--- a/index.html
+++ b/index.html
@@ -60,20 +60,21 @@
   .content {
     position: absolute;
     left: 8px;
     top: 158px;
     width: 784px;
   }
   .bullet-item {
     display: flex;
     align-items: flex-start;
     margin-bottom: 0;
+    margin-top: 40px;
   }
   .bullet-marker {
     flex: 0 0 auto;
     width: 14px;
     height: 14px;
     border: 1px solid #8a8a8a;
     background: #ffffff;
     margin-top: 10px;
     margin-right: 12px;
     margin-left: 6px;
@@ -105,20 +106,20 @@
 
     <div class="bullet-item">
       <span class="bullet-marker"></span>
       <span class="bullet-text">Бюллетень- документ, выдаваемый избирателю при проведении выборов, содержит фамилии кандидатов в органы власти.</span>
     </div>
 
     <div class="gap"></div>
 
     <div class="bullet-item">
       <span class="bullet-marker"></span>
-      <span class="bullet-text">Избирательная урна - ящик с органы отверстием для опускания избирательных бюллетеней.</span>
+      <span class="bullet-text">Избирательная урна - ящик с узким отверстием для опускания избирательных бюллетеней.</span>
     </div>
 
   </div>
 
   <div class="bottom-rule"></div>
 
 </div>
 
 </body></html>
==
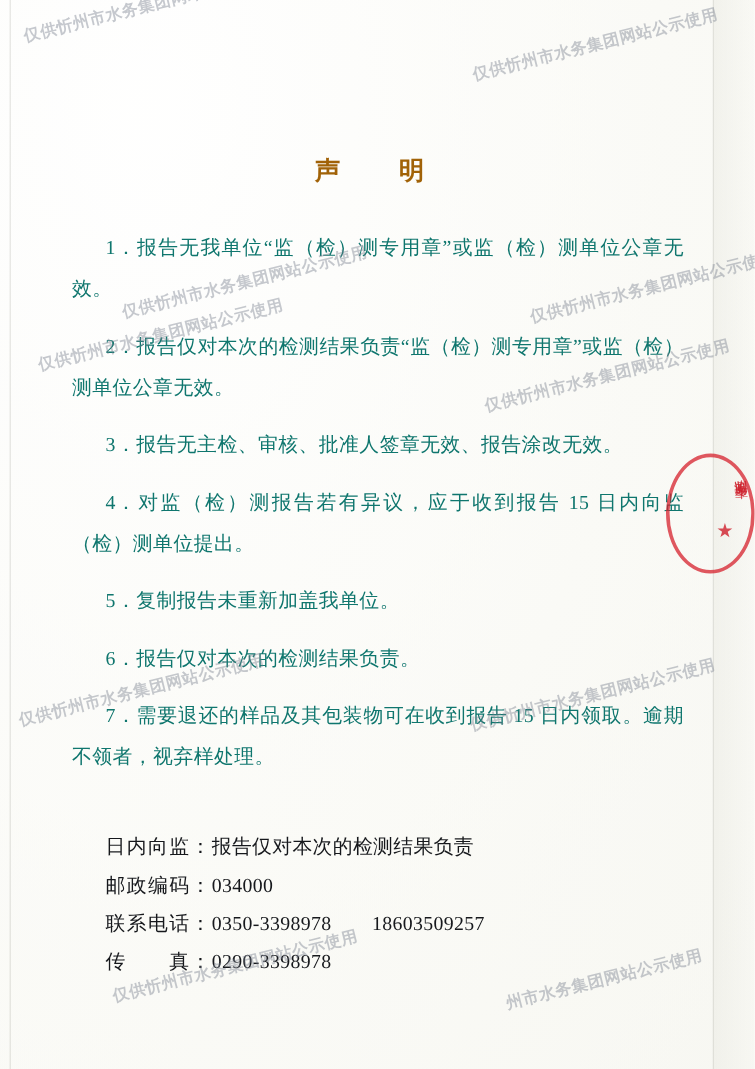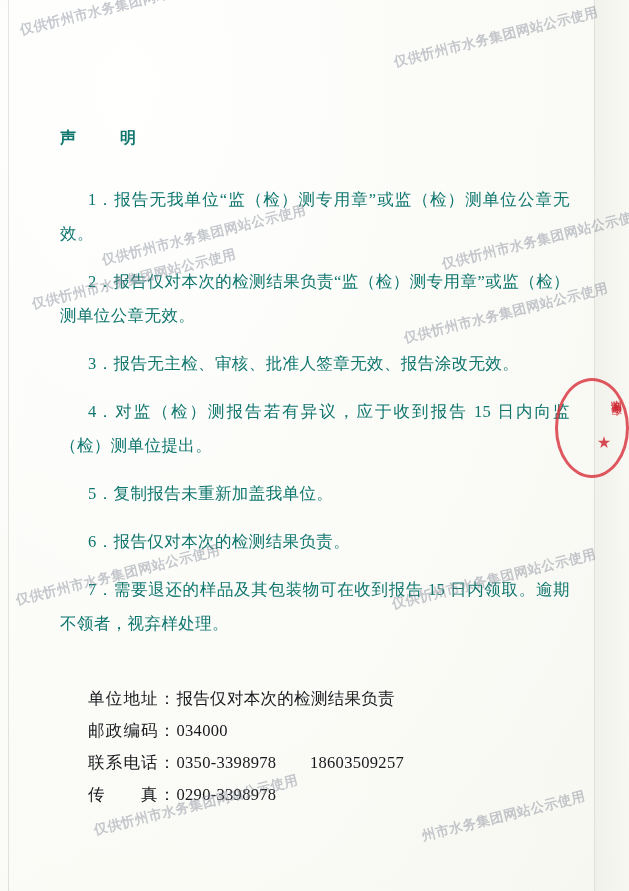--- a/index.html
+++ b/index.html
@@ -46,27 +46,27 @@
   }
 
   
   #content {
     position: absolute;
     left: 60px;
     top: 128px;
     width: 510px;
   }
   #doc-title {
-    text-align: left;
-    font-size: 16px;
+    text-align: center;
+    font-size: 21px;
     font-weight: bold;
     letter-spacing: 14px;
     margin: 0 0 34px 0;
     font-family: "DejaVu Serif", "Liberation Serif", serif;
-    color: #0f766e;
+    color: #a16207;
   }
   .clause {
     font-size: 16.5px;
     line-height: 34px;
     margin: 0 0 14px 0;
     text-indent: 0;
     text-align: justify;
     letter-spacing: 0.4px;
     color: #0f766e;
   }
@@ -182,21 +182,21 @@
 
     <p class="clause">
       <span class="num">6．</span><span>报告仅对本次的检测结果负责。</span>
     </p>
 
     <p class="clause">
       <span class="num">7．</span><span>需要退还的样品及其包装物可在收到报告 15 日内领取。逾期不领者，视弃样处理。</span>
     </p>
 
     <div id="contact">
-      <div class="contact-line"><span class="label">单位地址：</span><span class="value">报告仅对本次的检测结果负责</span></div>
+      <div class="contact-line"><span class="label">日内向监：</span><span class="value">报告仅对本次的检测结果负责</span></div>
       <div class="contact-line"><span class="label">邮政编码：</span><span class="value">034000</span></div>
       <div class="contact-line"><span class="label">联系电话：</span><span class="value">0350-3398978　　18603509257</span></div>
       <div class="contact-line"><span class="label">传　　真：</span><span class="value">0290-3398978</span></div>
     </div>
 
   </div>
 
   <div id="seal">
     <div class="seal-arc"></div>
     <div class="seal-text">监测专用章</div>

**Exercise instructions:** Looking at the entries above, can you reproduce exactly the lines from the one that holds "width: 784px;" through the one that holds "</body></html>", and only those?

**Exercise output:**
     width: 784px;
   }
   .bullet-item {
     display: flex;
     align-items: flex-start;
     margin-bottom: 0;
+    margin-top: 40px;
   }
   .bullet-marker {
     flex: 0 0 auto;
     width: 14px;
     height: 14px;
     border: 1px solid #8a8a8a;
     background: #ffffff;
     margin-top: 10px;
     margin-right: 12px;
     margin-left: 6px;
@@ -105,20 +106,20 @@
 
     <div class="bullet-item">
       <span class="bullet-marker"></span>
       <span class="bullet-text">Бюллетень- документ, выдаваемый избирателю при проведении выборов, содержит фамилии кандидатов в органы власти.</span>
     </div>
 
     <div class="gap"></div>
 
     <div class="bullet-item">
       <span class="bullet-marker"></span>
-      <span class="bullet-text">Избирательная урна - ящик с органы отверстием для опускания избирательных бюллетеней.</span>
+      <span class="bullet-text">Избирательная урна - ящик с узким отверстием для опускания избирательных бюллетеней.</span>
     </div>
 
   </div>
 
   <div class="bottom-rule"></div>
 
 </div>
 
 </body></html>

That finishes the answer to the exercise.